Strange timing results

Joel Sherrill joel.sherrill at oarcorp.com
Thu May 18 17:01:33 UTC 2006


Alexandre Constantino wrote:

>Hi,
>
>I've obtained the strangest results on the tmtests (timing tests suites)
>on an i386 (AMD XP 2,4 GHz) with a pc386 BSP.
>
>For illustrations purposes, take the results for tm01:
>NOTE: all times are in microseconds
>rtems_semaphore_create                   926
>rtems_semaphore_delete                   618
>rtems_semaphore_obtain: available         92
>rtems_semaphore_obtain: not available     92
>rtems_semaphore_release                  180
>
>I have tested tm01 to tm10 and the time disparity is of the same
>magnitude.

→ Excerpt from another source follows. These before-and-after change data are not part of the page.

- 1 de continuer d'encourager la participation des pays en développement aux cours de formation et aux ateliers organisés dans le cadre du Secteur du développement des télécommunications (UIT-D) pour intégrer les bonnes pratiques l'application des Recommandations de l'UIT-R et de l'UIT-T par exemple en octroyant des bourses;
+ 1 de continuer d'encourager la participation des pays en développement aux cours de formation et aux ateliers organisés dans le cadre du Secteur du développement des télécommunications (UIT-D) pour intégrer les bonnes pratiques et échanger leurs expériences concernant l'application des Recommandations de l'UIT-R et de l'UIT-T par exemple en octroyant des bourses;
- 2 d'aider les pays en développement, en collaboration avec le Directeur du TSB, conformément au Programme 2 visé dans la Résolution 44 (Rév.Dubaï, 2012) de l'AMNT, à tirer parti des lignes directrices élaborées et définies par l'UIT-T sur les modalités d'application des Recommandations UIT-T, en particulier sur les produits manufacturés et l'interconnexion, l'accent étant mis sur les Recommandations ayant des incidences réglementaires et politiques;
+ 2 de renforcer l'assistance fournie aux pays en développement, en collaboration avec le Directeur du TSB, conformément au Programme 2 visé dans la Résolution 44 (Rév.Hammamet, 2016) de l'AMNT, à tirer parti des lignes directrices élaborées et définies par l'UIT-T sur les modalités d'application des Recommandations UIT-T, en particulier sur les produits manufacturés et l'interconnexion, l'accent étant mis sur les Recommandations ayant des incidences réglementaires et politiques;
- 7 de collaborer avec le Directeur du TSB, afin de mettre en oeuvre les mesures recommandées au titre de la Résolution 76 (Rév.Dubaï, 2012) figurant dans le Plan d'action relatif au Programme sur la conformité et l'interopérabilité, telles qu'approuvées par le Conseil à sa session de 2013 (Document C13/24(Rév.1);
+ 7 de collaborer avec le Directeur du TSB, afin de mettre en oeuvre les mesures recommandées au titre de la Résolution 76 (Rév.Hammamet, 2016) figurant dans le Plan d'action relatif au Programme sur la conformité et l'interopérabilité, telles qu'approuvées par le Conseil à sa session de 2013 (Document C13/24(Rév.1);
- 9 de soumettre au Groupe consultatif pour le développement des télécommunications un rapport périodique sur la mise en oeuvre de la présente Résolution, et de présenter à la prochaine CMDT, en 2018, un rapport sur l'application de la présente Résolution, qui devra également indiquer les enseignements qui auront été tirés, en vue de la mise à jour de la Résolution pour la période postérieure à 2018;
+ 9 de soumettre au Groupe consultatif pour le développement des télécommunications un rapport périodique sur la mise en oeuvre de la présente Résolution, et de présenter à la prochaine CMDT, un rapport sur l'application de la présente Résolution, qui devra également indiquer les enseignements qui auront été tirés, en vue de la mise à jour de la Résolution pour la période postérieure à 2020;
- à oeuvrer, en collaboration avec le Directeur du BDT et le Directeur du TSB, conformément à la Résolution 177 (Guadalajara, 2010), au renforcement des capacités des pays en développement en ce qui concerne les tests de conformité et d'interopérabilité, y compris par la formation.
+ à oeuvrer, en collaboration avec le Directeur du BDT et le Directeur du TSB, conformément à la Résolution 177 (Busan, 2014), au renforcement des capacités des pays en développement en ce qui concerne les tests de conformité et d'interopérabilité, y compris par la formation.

I have results from 2x to 15x higher than the ones mentioned
>on the i386.pdf for a 16 Mhz CPU!
>
>  
>
The values reported by the timer driver may or may not be in 
microseconds.  On some
BSPs they are number of instructions, on others they are machine 
cycles.  On the pc386
BSP on a CPU with the TSC register, it is number of cycles from the TSC 
register. 

I think that makes the above times VERY VERY small.  I think that means 
that the
92 above is about 38 nanoseconds -- assuming I did the math right.

FWIW I don't trust Bochs or qemu yet for timing on the pc386.  I just 
don't know how
accurate their timing is.  Maybe someone can comment on this.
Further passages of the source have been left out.